Like I was part of an experiment he’d been waiting to observe.
The wolf moved closer instinctively, shielding me more fully.
Mine.
The word hit my chest so hard I nearly staggered.
Not spoken aloud.
Felt.
The mate bond pulsed violently beneath my ribs.
Lucien noticed.
His smile faded slightly.
“How unfortunate.”
Caelan’s voice returned suddenly beneath the wolf’s growl.
Cold.
Tight.
“What do you want?”
Interesting.
No greeting.
No relief.
Only dread.
Lucien removed his gloves slowly. “You disappeared after the northern facility burned. People became curious.”
At the word facility, something flickered across Caelan’s face.
Pain.
Memory.
Then gone.
Lucien walked farther inside without permission.
The wolf looked one second away from ripping his throat open.
“You shouldn’t be here,” Caelan said.
“Neither should you.”
Lucien’s calmness never changed.
That was the terrifying part.
He spoke like someone discussing weather instead of years of horror buried beneath both their skin.

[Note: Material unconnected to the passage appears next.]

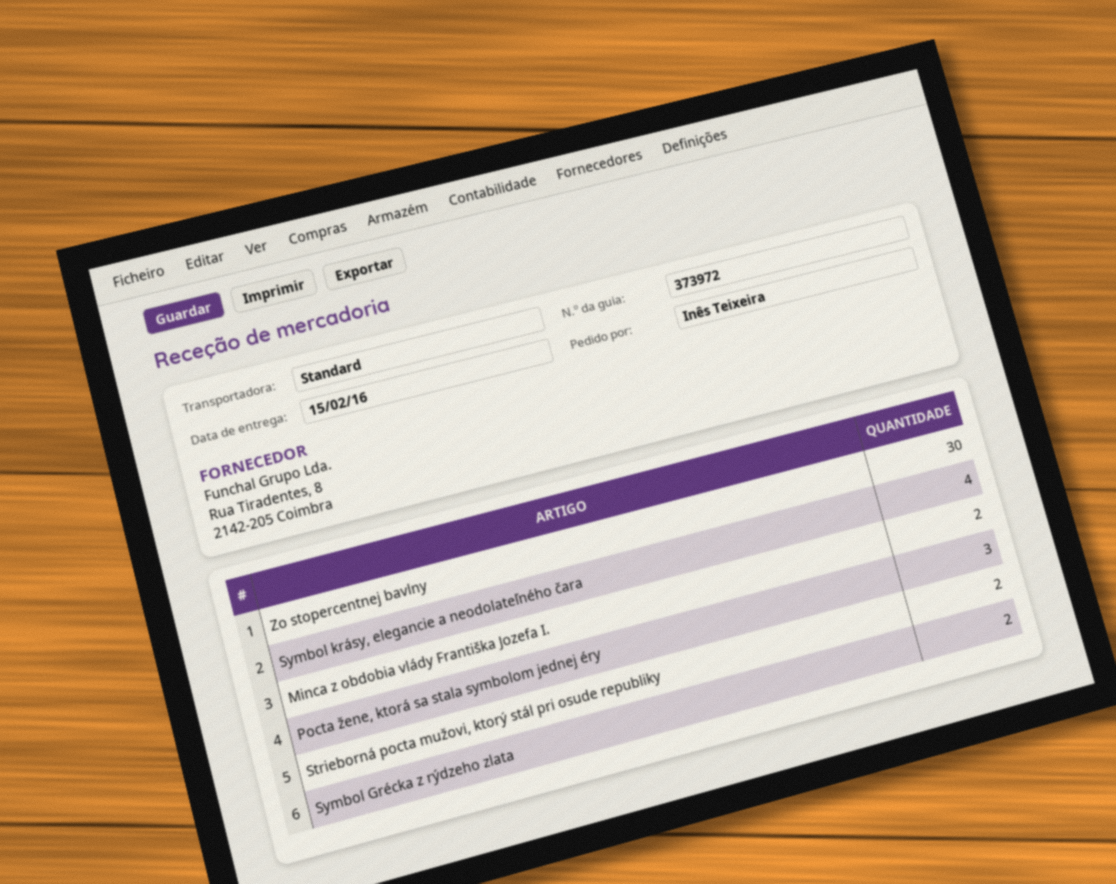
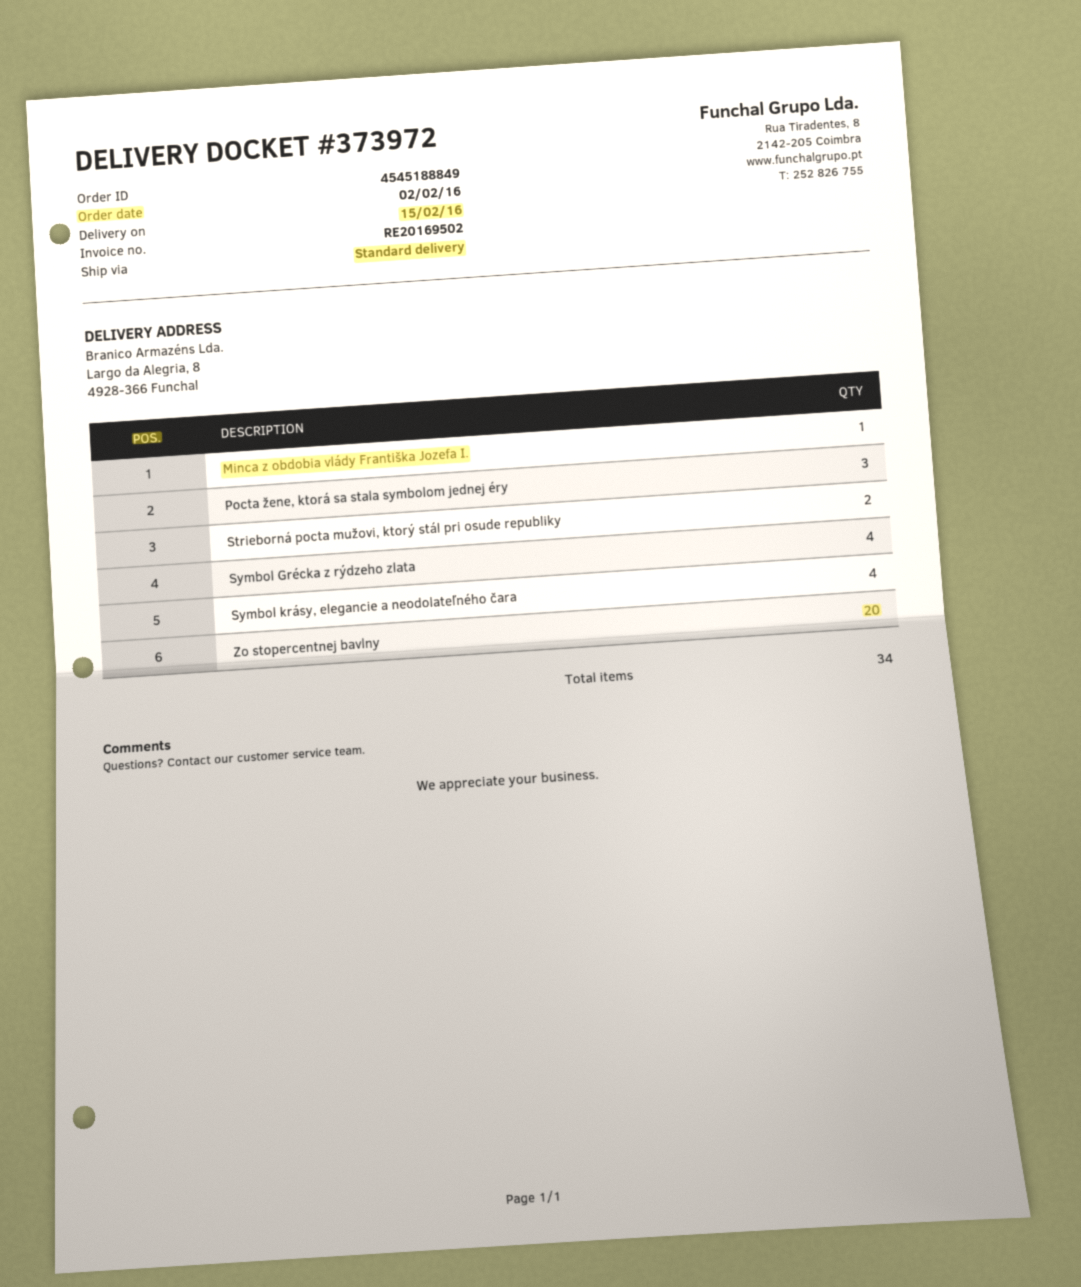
Zo stopercentnej bavlny: 30 -> 20
Minca z obdobia vlády Františka Jozefa I.: 2 -> 1
Symbol Grécka z rýdzeho zlata: 2 -> 4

“You know they’re searching again,” Lucien continued. “The organization believes the bond may stabilize the fracture.”
Fracture.
Not condition.
Not illness.
Fracture.
Like his mind had been split open deliberately.
My chest tightened.
“The experiments,” I said quietly.
Lucien finally looked directly at me.
“You know about those?”
“Enough.”
“No,” he said softly. “You really don’t.”

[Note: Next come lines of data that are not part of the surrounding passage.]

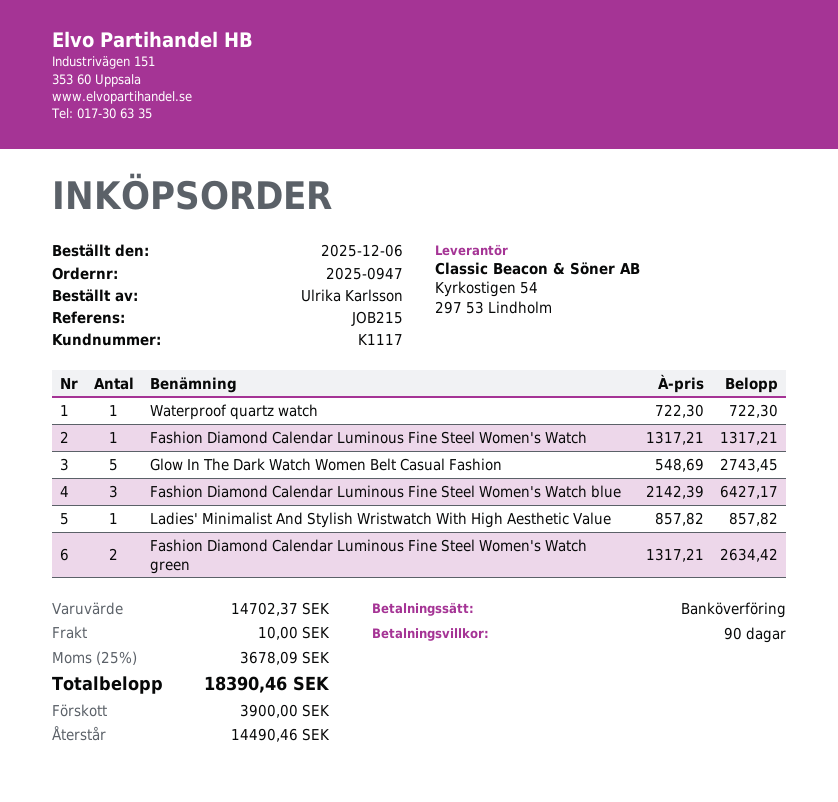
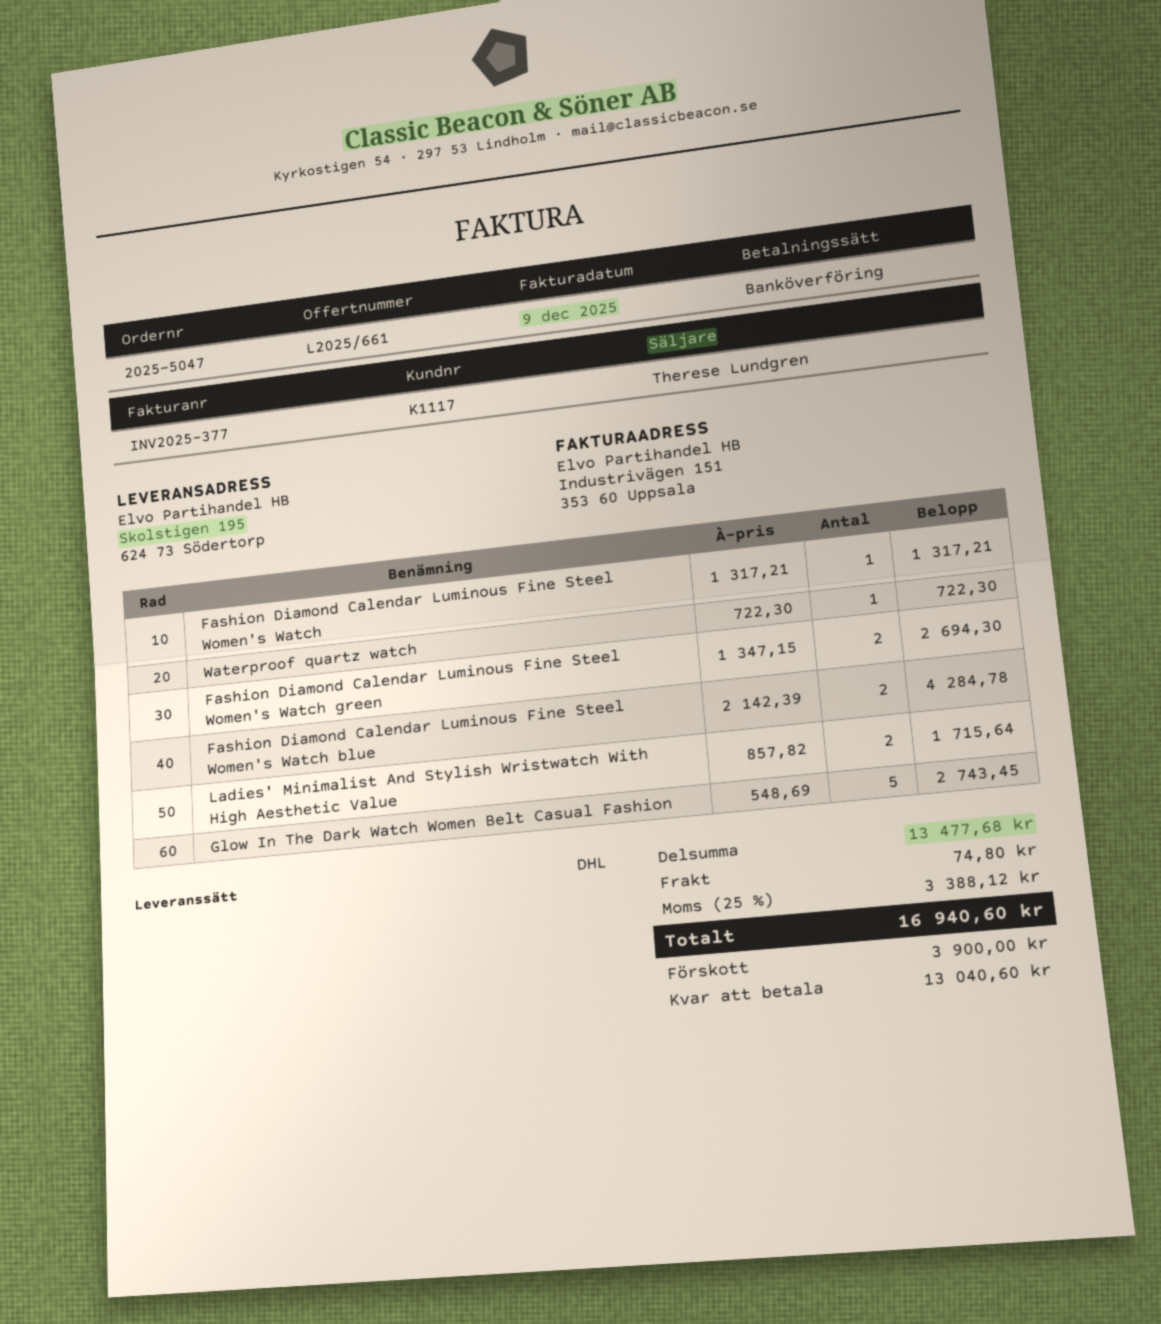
order number: 2025-0947 -> 2025-5047
Fashion Diamond Calendar Luminous Fine Steel Women's Watch blue: 3 x 2142.39 = 6427.17 -> 2 x 2142.39 = 4284.78
Ladies' Minimalist And Stylish Wristwatch With High Aesthetic Value: 1 x 857.82 = 857.82 -> 2 x 857.82 = 1715.64
Fashion Diamond Calendar Luminous Fine Steel Women's Watch green: 2 x 1317.21 = 2634.42 -> 2 x 1347.15 = 2694.30
subtotal: 14702.37 -> 13477.68
shipping: 10.00 -> 74.80
tax: 25% = 3678.09 -> 25% = 3388.12
total: 18390.46 -> 16940.60
balance: 14490.46 -> 13040.60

The cabin suddenly felt colder.
Lucien leaned against the table casually while thunder rolled outside.
“They took children with dormant wolf bloodlines. Isolated them. Conditioned them psychologically. Forced separation trials between instinct and identity.” His expression remained disturbingly neutral. “Most subjects lost cognitive stability immediately.”
I stared at him.
“Subjects?”
His mouth curved faintly.
“That’s what they called us.”
Us.
Not them.
My pulse stumbled.
The wolf’s growl deepened dangerously.
Lucien ignored it.
“They wanted obedience without emotion. Predators without conscience. Human intelligence separated from wolf instinct.”

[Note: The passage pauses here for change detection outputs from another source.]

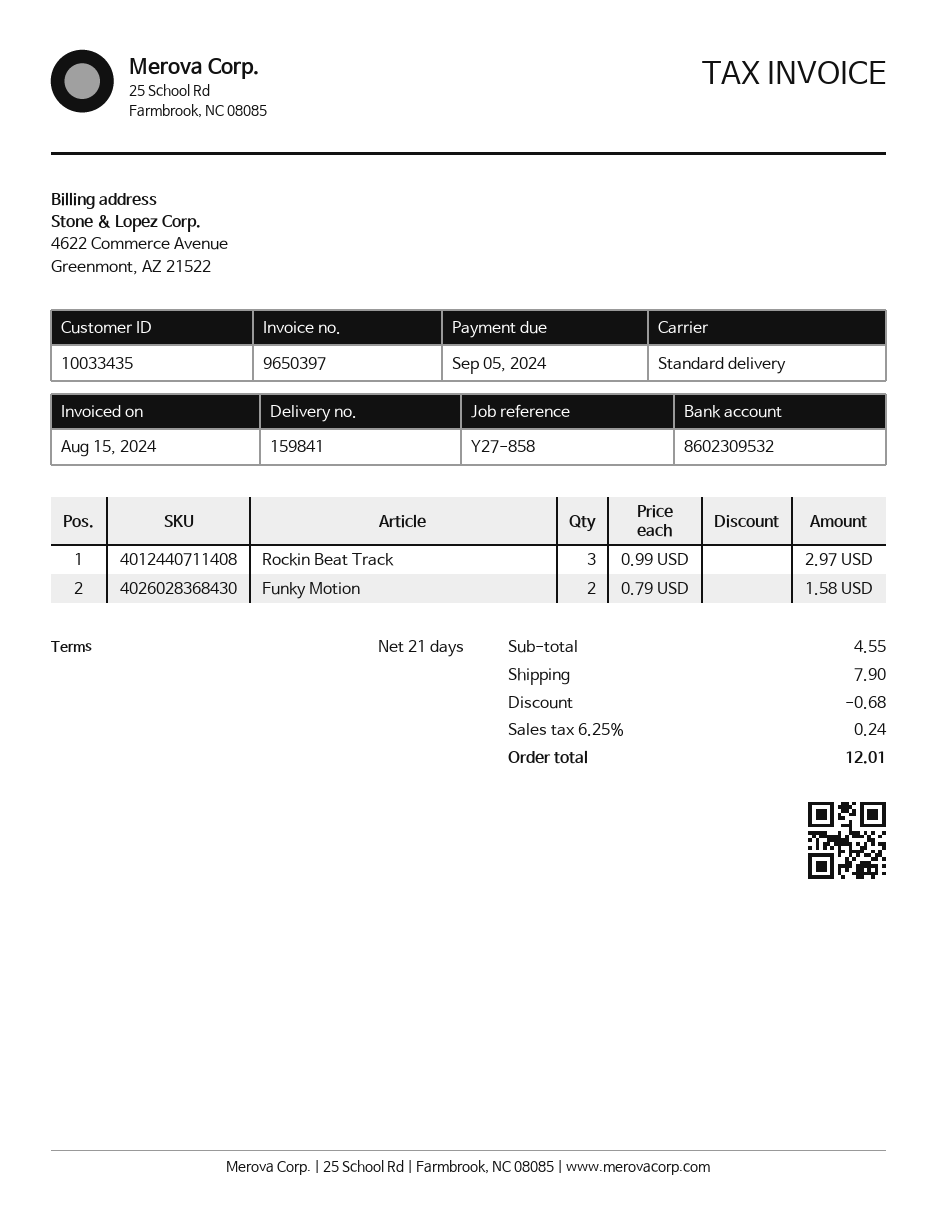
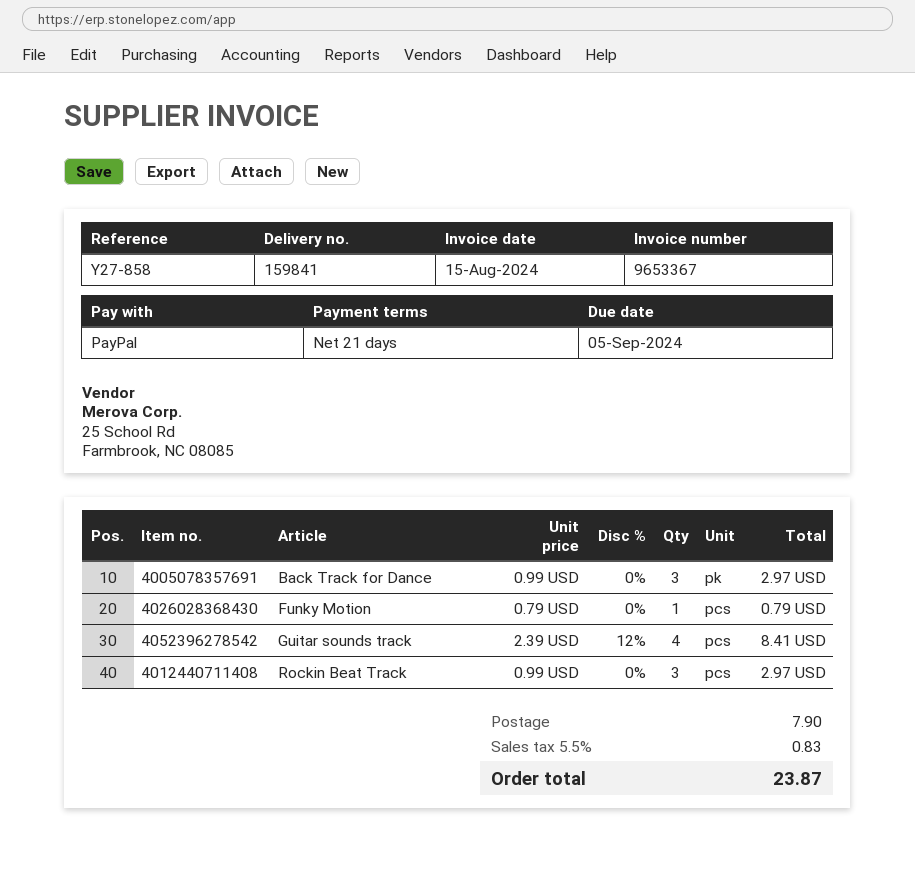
invoice number: 9650397 -> 9653367
Funky Motion: 2 x 0.79 = 1.58 -> 1 x 0.79 = 0.79
Back Track for Dance: none -> 3 x 0.99 = 2.97
Guitar sounds track: none -> 4 x 2.39 - 12% = 8.41
discount: 0.68 -> none
tax: 6.25% = 0.24 -> 5.5% = 0.83
total: 12.01 -> 23.87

His eyes shifted toward Caelan slowly.
“Your mate survived differently.”
Something dark moved behind Caelan’s expression.
Fear.
Lucien’s voice softened.
“They never considered the split personalities a side effect.” A pause. “They considered them a success.”
Silence crushed the room.
I looked at Caelan instinctively.
His breathing had changed again.
Shallow.
Unsteady.
The wolf looked furious beneath the surface while the human side recoiled inward like Lucien’s words physically hurt.
A success.
Dear God.
Someone made this happen to him.
The mate bond pulsed violently again.
Sudden images slammed into me—
Silver restraints.
Blood on white tile.
A screaming child clawing at mirrored walls.
Hands dragging someone away.
I gasped sharply.
The wolf reacted instantly.
He crossed the room so fast I barely saw movement before he was in front of me gripping my shoulders carefully.
“Breathe.”
His voice cracked with panic.
Warm hands.
Glowing eyes.
Devotion so intense it hurt to look at him.
“You’re overwhelmed.”
The bond flooded harder the closer he got.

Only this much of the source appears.